▽

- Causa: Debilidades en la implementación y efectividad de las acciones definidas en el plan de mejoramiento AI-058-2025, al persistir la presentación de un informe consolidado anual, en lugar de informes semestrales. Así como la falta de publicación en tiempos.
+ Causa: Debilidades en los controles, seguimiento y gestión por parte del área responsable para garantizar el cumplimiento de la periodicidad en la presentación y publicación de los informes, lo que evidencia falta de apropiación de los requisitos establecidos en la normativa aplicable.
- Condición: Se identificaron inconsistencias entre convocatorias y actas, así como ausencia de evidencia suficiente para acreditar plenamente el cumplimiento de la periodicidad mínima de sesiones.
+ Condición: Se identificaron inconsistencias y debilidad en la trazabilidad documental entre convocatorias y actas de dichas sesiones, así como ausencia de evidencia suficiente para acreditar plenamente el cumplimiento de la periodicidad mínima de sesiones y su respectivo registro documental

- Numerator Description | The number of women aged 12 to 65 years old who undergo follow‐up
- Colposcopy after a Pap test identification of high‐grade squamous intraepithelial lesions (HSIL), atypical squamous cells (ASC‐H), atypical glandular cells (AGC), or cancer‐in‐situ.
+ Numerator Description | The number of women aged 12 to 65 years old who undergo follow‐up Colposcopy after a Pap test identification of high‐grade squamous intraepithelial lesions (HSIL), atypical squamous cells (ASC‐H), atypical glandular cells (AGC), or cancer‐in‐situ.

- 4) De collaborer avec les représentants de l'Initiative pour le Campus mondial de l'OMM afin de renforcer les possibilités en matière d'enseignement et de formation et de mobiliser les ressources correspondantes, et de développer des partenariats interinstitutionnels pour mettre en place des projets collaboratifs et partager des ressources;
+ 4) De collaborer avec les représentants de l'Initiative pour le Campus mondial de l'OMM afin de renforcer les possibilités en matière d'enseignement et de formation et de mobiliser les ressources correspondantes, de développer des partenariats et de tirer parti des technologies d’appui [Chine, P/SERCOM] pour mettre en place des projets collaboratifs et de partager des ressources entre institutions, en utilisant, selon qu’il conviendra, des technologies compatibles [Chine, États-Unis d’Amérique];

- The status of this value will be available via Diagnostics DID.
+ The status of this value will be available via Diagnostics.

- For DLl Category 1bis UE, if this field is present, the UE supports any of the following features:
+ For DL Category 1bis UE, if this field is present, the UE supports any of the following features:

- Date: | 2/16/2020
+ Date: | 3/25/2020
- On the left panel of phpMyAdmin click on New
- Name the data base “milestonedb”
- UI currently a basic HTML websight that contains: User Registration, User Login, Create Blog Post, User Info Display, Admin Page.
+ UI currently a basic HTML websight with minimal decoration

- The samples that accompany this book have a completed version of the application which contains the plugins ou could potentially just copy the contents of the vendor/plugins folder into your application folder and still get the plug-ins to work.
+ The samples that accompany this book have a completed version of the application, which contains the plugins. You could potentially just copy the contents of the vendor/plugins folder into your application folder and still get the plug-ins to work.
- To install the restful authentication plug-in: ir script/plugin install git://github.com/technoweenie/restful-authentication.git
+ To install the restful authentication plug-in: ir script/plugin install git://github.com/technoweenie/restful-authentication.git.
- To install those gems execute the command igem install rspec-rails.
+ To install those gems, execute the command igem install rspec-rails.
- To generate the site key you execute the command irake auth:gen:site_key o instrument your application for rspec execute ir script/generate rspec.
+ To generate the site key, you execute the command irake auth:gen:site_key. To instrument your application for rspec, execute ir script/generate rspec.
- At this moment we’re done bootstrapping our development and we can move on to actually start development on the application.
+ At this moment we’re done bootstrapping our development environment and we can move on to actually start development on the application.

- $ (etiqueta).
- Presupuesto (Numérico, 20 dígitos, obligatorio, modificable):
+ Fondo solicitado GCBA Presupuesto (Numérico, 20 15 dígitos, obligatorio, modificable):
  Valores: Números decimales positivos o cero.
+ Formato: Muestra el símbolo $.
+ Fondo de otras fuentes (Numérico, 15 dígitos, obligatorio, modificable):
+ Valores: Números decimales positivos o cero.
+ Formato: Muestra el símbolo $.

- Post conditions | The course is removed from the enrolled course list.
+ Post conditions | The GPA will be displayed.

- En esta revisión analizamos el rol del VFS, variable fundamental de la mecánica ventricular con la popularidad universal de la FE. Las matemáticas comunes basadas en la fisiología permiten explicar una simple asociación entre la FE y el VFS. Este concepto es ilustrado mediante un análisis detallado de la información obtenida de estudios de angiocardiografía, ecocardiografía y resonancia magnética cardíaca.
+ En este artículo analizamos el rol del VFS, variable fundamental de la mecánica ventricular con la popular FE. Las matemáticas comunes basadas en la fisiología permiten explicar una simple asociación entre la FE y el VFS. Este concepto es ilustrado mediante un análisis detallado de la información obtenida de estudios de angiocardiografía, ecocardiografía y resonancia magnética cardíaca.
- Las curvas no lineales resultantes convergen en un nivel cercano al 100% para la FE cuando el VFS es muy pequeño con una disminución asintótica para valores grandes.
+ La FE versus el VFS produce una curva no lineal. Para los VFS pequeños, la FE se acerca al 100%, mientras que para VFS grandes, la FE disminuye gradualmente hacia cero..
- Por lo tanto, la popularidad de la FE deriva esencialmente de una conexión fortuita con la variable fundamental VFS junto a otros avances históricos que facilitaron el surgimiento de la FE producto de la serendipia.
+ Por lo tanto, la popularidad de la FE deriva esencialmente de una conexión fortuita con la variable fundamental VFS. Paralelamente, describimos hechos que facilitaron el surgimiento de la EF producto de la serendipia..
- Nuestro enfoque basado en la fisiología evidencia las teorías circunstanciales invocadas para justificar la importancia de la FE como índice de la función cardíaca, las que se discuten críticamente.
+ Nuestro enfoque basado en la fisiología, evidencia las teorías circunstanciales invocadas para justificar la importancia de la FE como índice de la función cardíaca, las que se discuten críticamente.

△

* _How to complete this task_: Within the data above, pick out all lines holding the word "modificable".

* _Answer section_:
- Presupuesto (Numérico, 20 dígitos, obligatorio, modificable):
+ Fondo solicitado GCBA Presupuesto (Numérico, 20 15 dígitos, obligatorio, modificable):
+ Fondo de otras fuentes (Numérico, 15 dígitos, obligatorio, modificable):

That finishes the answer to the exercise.